Provided entries START

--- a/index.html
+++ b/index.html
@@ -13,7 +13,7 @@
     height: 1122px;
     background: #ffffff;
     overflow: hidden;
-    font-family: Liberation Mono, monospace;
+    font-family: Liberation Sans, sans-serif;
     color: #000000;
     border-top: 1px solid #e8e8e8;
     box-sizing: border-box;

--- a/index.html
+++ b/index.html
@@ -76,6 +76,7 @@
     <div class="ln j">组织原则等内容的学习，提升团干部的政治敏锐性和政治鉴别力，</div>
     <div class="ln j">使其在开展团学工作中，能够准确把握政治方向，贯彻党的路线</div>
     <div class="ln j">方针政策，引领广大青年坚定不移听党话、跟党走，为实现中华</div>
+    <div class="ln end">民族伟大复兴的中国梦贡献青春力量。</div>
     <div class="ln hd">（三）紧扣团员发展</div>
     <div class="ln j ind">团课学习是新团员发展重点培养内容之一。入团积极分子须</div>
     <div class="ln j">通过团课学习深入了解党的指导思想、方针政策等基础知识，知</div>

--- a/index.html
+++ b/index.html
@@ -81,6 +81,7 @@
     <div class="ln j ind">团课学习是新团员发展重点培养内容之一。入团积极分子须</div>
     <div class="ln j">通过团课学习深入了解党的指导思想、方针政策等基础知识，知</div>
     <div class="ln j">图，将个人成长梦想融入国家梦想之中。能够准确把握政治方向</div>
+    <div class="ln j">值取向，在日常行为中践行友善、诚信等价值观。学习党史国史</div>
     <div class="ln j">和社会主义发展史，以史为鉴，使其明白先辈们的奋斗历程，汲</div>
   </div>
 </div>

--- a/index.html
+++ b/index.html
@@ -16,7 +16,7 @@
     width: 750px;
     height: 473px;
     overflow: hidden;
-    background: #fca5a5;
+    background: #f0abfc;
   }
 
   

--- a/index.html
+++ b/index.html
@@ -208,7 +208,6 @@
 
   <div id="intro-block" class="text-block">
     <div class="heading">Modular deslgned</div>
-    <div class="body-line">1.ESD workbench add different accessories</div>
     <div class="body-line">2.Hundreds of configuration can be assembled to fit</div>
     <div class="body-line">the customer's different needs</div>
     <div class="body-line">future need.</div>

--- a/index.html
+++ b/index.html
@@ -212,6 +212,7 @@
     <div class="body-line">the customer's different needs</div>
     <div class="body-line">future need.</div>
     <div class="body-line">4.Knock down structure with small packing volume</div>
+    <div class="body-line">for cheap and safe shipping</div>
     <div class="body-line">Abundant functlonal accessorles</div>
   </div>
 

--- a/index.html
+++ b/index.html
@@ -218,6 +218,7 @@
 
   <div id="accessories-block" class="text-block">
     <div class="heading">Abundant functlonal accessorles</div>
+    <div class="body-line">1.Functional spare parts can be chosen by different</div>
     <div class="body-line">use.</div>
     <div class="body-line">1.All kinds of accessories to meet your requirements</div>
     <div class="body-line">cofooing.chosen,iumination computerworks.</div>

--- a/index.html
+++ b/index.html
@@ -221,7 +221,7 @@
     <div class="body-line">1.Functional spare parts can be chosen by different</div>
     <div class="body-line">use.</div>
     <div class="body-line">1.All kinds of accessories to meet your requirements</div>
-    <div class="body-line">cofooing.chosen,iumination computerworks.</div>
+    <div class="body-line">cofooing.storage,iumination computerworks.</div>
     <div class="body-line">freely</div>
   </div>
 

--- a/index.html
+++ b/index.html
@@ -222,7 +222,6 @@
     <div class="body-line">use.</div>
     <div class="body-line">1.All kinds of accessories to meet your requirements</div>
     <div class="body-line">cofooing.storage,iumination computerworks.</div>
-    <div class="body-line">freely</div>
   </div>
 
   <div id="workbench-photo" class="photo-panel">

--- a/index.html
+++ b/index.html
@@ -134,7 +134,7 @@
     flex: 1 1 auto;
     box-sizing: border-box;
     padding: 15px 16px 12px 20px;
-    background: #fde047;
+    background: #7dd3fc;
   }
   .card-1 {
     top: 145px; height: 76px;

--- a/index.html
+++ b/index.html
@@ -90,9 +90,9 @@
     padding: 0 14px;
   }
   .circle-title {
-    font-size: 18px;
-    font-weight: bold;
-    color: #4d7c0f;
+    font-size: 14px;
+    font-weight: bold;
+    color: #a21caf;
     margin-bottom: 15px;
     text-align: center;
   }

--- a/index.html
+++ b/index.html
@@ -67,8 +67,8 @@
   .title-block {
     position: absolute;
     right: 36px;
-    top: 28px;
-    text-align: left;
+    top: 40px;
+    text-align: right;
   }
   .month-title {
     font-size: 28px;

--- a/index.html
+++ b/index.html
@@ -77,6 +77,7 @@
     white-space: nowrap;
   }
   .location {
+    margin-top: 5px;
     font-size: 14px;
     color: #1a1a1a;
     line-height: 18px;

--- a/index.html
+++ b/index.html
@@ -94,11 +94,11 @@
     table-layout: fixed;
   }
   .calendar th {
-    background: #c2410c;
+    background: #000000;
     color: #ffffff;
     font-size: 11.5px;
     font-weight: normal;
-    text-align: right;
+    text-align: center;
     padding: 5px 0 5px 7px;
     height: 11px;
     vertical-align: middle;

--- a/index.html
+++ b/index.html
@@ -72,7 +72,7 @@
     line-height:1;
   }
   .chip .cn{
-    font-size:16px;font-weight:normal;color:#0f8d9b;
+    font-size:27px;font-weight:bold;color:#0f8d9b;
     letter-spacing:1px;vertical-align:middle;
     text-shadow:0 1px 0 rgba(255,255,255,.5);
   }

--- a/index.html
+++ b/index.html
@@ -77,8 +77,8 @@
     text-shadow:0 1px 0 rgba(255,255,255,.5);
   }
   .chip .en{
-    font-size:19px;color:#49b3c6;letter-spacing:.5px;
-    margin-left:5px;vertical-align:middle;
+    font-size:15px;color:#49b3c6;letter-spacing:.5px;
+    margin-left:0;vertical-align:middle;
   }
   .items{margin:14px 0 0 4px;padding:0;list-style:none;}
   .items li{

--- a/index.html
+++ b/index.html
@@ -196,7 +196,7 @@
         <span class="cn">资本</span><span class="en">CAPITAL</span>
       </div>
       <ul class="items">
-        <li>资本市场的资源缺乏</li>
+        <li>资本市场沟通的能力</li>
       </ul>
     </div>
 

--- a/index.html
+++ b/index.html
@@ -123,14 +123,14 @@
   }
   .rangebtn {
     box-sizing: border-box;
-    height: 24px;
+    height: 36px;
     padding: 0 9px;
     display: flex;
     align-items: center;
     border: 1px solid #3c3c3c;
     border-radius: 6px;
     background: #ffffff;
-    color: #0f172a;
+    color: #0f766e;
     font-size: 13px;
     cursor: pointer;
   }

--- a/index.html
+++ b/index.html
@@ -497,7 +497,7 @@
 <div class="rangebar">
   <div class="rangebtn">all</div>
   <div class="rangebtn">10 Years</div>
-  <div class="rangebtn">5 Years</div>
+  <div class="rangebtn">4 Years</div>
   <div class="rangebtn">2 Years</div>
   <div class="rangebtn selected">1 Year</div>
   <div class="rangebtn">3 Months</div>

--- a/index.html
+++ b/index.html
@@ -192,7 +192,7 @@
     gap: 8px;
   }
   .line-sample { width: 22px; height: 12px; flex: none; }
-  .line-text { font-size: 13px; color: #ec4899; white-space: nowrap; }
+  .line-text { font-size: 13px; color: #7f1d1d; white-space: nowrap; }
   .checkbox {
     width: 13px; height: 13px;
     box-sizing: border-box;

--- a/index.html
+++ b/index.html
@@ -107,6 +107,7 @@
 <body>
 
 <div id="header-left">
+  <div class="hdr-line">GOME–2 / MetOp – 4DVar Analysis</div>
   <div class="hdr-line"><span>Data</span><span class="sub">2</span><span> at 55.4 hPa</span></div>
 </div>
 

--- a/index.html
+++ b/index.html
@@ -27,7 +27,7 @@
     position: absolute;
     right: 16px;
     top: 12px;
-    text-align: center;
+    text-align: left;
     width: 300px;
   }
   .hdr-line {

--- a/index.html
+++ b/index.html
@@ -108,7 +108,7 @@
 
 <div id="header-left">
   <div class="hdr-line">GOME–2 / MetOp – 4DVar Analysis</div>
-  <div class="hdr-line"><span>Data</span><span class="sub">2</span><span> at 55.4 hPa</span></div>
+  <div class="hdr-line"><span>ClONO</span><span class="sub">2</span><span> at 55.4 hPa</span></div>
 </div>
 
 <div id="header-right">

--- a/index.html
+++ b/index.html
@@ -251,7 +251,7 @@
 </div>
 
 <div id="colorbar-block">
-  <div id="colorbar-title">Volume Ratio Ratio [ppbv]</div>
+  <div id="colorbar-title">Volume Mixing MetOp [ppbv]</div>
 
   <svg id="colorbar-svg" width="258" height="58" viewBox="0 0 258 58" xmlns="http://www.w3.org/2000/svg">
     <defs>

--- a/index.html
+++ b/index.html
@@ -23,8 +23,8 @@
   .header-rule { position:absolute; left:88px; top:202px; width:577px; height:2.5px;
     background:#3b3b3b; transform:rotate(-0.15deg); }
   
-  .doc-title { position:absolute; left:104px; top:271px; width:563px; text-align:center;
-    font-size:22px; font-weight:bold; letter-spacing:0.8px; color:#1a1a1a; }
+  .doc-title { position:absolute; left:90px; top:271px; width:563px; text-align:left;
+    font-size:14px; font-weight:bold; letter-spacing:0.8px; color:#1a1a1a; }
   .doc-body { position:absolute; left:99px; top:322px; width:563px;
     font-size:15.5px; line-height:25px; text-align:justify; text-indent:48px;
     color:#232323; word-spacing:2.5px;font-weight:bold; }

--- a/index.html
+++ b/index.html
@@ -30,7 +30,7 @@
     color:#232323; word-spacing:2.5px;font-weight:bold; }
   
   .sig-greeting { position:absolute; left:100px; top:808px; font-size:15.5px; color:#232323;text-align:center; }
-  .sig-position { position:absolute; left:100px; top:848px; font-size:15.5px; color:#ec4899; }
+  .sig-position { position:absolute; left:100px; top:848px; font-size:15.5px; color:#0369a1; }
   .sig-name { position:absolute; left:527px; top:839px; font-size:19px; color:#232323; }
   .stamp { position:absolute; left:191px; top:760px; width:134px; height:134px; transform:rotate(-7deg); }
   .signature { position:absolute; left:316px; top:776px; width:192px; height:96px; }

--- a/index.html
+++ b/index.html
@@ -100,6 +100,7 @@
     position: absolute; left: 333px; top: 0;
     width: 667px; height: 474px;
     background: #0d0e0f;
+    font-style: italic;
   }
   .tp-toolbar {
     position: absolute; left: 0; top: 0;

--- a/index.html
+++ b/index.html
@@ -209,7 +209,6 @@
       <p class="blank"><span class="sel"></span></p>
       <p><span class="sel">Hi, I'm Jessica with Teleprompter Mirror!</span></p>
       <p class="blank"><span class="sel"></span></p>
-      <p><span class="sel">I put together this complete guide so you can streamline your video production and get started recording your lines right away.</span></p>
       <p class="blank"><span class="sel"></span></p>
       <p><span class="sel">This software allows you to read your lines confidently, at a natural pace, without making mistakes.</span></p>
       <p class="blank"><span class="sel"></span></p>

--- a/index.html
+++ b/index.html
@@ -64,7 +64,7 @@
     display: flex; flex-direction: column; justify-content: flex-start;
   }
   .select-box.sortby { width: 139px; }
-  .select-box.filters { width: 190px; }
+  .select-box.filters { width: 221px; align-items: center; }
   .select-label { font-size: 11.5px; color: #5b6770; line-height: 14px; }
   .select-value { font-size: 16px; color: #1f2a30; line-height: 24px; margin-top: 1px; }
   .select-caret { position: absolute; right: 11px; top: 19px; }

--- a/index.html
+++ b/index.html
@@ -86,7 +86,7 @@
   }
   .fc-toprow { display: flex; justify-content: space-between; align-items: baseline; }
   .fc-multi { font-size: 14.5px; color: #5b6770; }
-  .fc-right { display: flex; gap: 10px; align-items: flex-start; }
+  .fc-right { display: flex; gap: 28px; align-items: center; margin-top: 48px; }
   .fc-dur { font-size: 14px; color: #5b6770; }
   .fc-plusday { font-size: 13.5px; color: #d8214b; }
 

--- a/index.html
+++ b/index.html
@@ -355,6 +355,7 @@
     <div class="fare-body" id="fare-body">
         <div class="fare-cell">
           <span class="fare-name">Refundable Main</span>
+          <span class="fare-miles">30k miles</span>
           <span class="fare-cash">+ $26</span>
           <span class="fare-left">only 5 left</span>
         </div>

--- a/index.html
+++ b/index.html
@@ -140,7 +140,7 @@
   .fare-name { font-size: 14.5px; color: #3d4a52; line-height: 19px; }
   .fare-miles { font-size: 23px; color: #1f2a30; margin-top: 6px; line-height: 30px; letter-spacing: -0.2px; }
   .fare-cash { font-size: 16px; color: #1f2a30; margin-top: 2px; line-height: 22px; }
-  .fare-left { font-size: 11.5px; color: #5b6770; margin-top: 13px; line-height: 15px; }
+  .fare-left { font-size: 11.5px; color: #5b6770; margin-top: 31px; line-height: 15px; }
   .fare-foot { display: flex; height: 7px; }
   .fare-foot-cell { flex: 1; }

Provided entries END

[Exercise description] Every line of the records above where the string "family" is found should be copied.

[Answer below]
-    font-family: Liberation Mono, monospace;
+    font-family: Liberation Sans, sans-serif;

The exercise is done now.